Good rules provide you with good established ways to do a lot of things people are already going to want to do, and in a way that will be reliably both entertaining and challenging. They don't rob you of your creativity and agency like some kind of bureaucratic self-appointed hall monitor tattling to the teacher. They
support you, for doing many, many things that are commonly done. And they give you good baselines for applying your own judgment, in all the uncommon things that are, collectively, quite frequent.

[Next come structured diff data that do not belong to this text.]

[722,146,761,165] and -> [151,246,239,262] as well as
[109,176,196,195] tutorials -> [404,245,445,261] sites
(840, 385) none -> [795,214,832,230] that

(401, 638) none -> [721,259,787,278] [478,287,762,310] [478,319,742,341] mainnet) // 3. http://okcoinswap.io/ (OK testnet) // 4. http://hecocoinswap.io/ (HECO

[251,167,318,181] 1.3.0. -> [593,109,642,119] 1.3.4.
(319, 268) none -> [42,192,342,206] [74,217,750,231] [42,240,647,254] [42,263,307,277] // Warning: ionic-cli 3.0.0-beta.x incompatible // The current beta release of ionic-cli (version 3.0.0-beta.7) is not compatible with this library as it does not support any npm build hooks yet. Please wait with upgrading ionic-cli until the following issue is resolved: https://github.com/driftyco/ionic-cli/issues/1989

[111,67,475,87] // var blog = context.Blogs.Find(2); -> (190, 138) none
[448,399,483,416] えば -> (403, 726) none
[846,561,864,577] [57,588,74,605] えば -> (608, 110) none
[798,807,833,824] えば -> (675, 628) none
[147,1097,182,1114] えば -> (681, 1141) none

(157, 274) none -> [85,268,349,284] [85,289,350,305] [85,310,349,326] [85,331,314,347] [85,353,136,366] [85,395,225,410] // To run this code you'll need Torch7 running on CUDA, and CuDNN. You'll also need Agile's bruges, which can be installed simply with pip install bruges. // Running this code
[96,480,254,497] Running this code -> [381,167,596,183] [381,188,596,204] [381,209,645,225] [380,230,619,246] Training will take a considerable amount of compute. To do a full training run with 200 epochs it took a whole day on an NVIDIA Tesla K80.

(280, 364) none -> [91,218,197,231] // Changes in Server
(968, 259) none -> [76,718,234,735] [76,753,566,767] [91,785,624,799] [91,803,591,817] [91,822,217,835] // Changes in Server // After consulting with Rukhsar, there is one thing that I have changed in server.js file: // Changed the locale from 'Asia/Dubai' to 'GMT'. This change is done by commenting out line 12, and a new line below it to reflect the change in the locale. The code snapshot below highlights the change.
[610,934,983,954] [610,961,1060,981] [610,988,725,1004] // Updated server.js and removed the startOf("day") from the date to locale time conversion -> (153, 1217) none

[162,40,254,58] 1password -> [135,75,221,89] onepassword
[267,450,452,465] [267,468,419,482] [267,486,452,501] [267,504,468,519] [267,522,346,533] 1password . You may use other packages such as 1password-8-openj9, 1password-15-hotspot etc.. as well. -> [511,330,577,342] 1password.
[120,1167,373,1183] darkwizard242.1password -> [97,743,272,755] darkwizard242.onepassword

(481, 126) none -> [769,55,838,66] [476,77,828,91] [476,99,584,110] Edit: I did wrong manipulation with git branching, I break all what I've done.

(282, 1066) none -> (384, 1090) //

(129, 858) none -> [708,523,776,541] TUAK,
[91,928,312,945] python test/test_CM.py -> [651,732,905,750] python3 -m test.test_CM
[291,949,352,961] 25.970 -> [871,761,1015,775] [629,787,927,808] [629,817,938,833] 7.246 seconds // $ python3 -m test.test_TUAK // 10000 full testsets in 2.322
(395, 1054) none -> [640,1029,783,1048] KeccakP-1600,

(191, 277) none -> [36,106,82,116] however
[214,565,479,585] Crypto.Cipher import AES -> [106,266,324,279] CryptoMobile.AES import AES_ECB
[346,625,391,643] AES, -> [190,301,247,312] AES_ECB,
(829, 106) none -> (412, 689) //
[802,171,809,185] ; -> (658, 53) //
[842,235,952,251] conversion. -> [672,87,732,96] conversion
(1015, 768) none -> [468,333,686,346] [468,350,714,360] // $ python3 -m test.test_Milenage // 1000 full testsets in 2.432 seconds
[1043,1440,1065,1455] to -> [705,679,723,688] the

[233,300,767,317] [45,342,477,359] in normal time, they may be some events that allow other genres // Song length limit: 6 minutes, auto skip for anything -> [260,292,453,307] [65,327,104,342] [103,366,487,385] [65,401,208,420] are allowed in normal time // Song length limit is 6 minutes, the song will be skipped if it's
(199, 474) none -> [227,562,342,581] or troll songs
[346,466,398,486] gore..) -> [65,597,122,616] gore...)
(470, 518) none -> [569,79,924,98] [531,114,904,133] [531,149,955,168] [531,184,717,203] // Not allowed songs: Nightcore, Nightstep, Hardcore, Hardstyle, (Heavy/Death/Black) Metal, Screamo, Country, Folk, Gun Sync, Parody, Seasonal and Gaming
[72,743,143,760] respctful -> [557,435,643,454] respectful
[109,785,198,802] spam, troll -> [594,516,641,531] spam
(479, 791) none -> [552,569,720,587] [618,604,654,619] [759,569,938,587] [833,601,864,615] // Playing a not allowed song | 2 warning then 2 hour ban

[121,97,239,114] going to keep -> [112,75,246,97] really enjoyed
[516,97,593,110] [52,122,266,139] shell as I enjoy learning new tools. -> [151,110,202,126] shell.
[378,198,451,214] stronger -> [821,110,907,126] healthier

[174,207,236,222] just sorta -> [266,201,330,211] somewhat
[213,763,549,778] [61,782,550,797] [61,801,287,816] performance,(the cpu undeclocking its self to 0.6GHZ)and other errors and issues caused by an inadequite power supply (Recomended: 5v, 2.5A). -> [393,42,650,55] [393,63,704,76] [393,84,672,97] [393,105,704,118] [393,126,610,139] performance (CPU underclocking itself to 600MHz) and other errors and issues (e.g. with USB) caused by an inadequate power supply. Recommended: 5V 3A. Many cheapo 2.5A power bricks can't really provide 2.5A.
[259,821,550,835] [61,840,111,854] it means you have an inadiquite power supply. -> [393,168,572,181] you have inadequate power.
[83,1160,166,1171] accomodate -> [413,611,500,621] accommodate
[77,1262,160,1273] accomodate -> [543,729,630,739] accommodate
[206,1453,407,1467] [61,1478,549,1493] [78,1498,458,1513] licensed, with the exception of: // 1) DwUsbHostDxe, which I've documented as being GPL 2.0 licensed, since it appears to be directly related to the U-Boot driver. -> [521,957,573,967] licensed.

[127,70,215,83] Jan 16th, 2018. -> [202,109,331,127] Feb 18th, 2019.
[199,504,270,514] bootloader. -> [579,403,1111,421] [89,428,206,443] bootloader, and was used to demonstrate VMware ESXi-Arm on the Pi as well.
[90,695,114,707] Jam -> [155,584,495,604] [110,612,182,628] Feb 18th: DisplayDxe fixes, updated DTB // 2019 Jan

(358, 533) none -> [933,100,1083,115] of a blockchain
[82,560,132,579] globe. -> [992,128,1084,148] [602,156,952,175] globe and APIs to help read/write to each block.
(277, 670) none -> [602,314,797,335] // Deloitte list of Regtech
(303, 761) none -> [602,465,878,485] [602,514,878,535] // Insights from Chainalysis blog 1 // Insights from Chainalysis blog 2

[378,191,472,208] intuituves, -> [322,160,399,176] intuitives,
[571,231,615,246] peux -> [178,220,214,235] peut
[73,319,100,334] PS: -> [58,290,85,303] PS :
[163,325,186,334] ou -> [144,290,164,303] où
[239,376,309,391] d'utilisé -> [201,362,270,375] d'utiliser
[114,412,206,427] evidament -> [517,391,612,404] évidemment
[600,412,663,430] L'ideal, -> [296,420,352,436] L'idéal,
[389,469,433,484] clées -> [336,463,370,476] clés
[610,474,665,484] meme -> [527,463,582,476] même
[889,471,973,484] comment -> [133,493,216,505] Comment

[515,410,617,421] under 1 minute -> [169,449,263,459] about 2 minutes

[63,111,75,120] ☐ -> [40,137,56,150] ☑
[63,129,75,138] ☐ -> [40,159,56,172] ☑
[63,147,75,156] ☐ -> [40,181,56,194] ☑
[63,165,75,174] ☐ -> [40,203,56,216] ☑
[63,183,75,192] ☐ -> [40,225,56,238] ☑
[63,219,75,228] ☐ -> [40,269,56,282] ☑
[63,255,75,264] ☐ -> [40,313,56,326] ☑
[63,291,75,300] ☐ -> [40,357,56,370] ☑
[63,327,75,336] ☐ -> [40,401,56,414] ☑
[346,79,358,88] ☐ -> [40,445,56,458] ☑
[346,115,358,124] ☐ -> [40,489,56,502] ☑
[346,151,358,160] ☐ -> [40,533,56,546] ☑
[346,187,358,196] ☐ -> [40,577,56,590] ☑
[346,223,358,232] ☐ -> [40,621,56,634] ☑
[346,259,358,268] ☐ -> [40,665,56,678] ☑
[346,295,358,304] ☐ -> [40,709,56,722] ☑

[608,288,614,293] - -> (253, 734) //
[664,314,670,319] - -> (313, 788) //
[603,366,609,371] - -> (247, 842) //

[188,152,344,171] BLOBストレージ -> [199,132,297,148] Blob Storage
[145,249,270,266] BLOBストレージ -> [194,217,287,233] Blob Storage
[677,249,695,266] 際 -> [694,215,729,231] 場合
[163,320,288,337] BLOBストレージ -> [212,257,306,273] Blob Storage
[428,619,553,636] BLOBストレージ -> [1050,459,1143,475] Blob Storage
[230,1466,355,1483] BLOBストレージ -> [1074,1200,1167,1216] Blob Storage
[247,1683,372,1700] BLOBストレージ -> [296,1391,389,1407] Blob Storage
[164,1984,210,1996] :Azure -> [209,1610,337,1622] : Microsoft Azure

Another bit I find particularly telling (emphasis in original):
Give information and eliminate ambiguity. I am convinced that I sign up to run games because I am always hungry for player agency. I want to be as surprised at the table as the players who don't even know what I may have prepped. That is, I make puzzles, traps, and encounters without a known solution, so that the players don't need to press one specific button to progress. Instead, I load them up with the information they could reasonably know (including, say, something someone "good with tools" would recognize while others wouldn't), then see what they do with it. If they can know it, they should. It improves the experience for everyone present.
This sounds genuinely
nothing at all like how most people describe FKR and "rulings not rules" etc. to me. Like, almost emphatically the antithesis of how it's usually described. Because the usual description I get has communicated that the players need to fight tooth and nail for every bit of information, for every scrap of understanding. I see lots and
lots of pejorative references to "handholding," for example, and to being strongly enthusiastic about players
failing to learn stuff because sometimes that happens, them's the breaks, etc. And, perhaps most damning of all, the widespread and pervasive commitment to illusionism and quantum GMing in the minimalist gaming space: the world will change under their feet and
actively prevent them from ever finding out, and whatever the GM intends for them to find/do/experience WILL be found/done/experienced, no matter what choices they make, the ogre is there whether they head south into the forest or north toward the plains.
The above quote, by comparison, sounds...almost exactly like how I run DW, and how all three of my much-loved 4e DMs ran 4e D&D, and how both of the 13th Age DMs I've had ran 13A, and how I
would run 4e if I was running it today.